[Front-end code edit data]

►

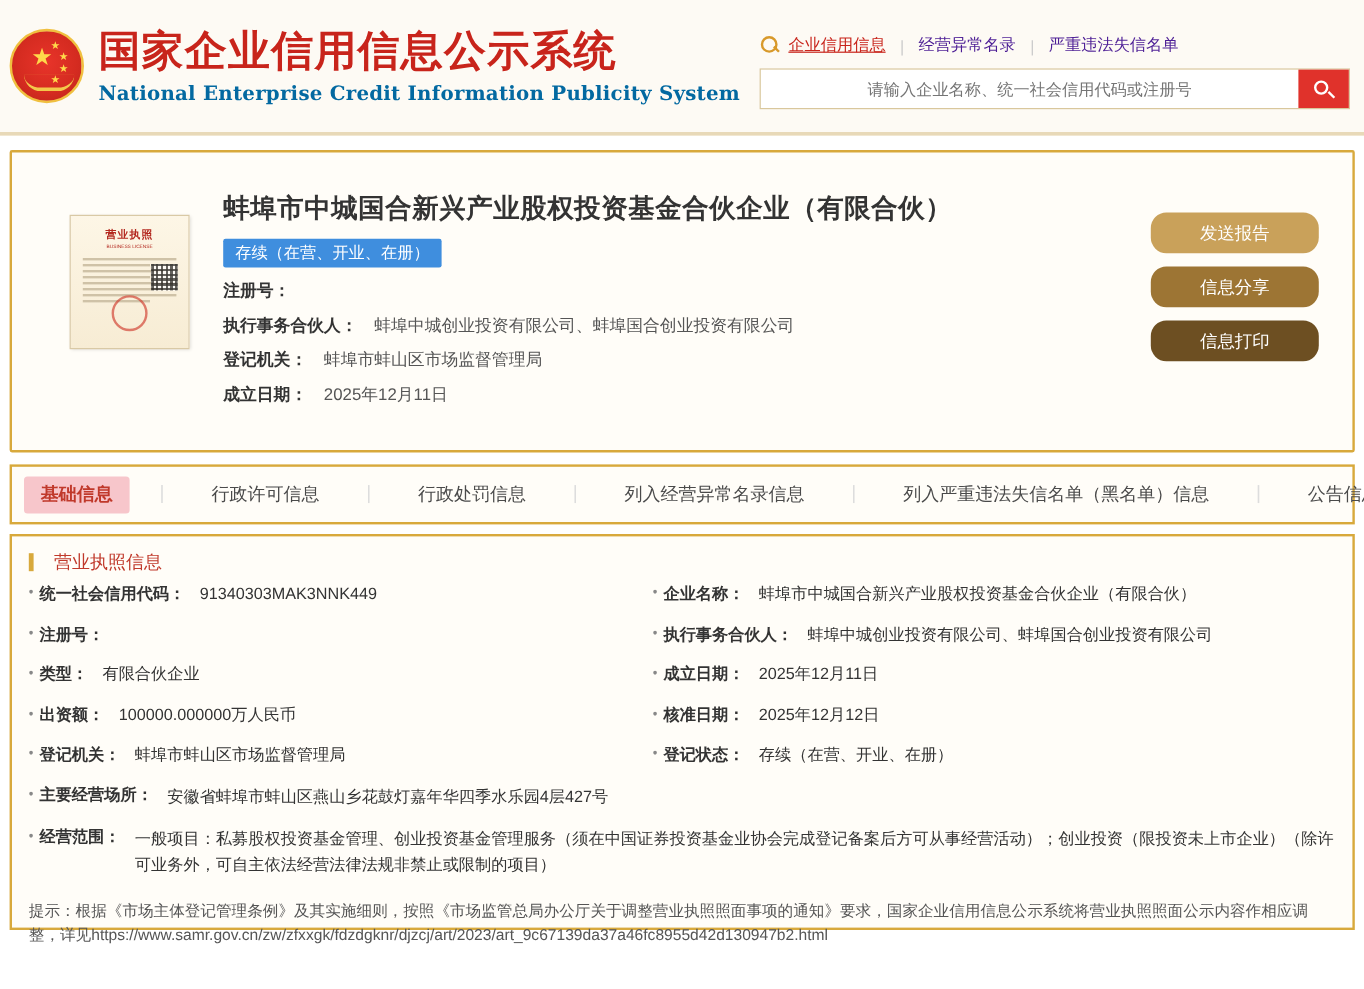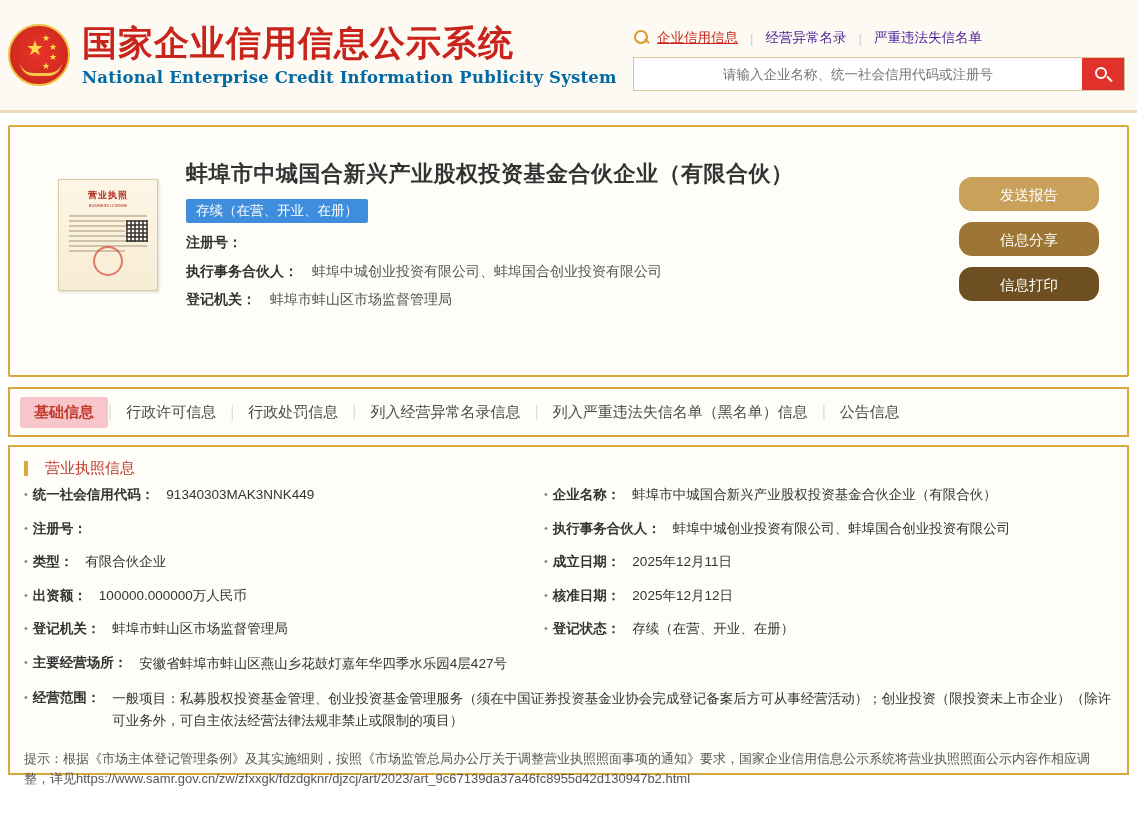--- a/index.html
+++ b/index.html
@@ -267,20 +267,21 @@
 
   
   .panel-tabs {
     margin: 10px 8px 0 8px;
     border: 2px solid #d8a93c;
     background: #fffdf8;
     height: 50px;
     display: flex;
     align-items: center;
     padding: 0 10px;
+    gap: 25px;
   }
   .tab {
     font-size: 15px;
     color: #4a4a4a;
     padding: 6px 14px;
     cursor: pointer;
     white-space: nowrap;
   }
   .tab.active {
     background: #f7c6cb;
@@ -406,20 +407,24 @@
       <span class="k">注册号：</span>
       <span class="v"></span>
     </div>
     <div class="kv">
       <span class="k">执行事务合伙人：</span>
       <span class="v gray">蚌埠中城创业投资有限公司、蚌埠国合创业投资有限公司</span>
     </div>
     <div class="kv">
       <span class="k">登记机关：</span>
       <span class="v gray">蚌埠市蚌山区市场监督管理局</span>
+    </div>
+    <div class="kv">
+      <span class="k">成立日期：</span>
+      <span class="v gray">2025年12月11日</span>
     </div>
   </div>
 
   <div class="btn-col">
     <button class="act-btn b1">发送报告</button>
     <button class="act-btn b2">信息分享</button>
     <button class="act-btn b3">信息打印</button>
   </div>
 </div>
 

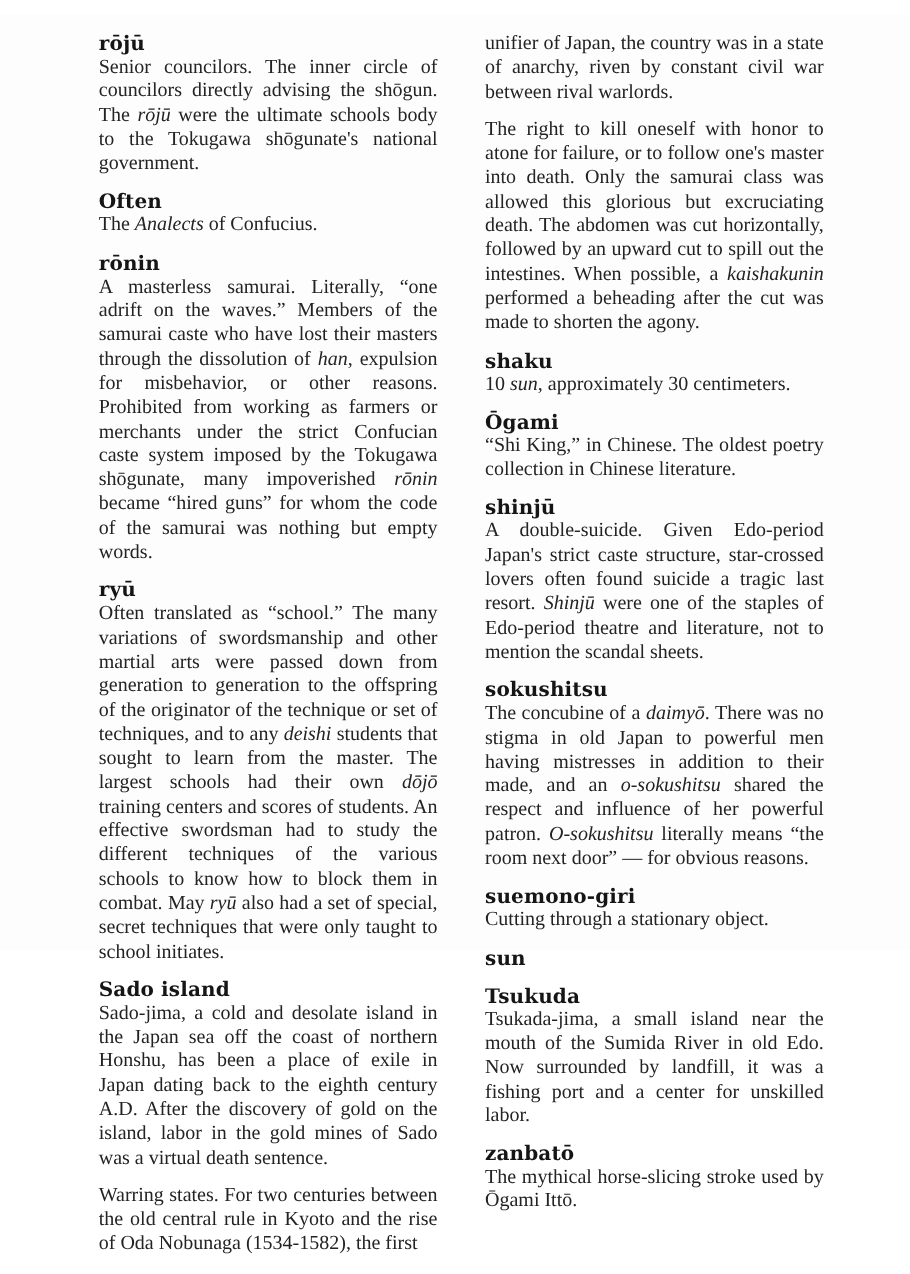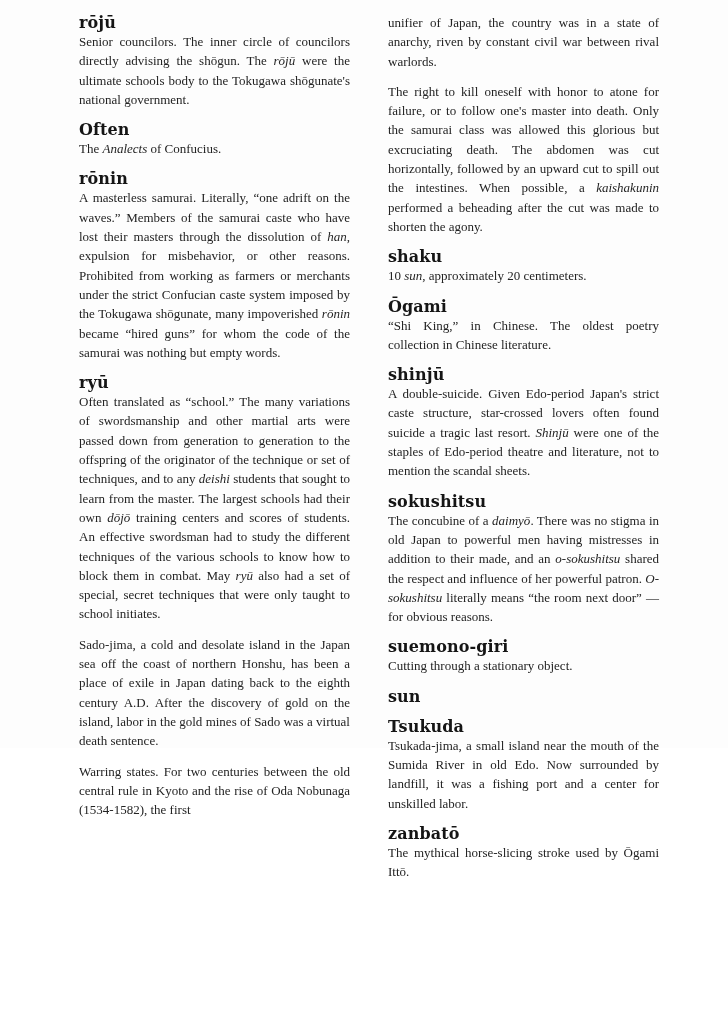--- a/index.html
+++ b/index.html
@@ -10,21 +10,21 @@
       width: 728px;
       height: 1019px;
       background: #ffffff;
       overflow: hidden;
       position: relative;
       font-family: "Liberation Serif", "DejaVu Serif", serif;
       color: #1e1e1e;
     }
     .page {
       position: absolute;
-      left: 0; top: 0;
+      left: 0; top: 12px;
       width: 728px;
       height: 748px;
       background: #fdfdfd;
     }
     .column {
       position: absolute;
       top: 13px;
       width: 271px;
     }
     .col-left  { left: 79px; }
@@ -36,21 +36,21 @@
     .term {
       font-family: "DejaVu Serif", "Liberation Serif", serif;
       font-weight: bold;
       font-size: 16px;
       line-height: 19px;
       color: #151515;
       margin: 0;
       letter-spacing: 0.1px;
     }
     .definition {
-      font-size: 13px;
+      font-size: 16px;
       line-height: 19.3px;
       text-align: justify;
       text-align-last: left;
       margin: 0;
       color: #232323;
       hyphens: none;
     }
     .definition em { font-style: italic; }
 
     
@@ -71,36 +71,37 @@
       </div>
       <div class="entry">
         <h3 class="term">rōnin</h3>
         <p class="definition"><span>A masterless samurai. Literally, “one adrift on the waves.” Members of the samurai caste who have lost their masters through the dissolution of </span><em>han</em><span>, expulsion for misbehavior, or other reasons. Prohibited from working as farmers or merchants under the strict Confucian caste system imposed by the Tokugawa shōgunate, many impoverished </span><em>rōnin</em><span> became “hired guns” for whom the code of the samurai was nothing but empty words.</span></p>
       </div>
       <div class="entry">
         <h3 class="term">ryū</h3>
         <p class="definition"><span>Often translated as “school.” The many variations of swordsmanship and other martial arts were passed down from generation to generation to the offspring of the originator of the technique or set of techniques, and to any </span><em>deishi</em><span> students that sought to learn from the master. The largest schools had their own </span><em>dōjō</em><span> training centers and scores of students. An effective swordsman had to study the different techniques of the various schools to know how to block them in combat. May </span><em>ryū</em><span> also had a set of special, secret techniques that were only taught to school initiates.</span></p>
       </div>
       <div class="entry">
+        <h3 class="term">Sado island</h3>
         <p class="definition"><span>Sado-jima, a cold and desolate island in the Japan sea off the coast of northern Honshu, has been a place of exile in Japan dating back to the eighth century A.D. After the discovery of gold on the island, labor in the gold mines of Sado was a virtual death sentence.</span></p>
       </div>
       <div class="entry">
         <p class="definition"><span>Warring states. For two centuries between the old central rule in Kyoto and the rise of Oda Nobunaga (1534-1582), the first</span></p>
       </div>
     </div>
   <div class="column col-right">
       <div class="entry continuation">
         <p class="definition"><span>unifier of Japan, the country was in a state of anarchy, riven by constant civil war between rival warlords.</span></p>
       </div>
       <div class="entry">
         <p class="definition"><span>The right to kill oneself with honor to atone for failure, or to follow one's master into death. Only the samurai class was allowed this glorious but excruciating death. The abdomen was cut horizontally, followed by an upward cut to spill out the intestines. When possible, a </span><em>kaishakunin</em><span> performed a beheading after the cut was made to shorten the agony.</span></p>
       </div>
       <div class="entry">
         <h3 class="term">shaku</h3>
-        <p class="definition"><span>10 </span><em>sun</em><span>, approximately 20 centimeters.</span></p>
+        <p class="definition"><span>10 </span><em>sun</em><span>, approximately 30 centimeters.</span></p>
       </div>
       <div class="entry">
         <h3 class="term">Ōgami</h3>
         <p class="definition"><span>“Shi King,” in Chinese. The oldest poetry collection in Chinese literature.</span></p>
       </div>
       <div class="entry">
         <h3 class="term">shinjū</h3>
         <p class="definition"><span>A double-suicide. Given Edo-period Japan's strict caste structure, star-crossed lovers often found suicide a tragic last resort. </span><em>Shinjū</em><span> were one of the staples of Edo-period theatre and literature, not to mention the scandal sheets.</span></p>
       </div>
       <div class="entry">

◄

▶ **WHAT YOU ARE ASKED TO DO**
Wherever the string "align" occurs in the data, copy the line that holds it.

▶ **SOLUTION TO THIS EXERCISE**
     align-items: center;
       text-align: justify;
       text-align-last: left;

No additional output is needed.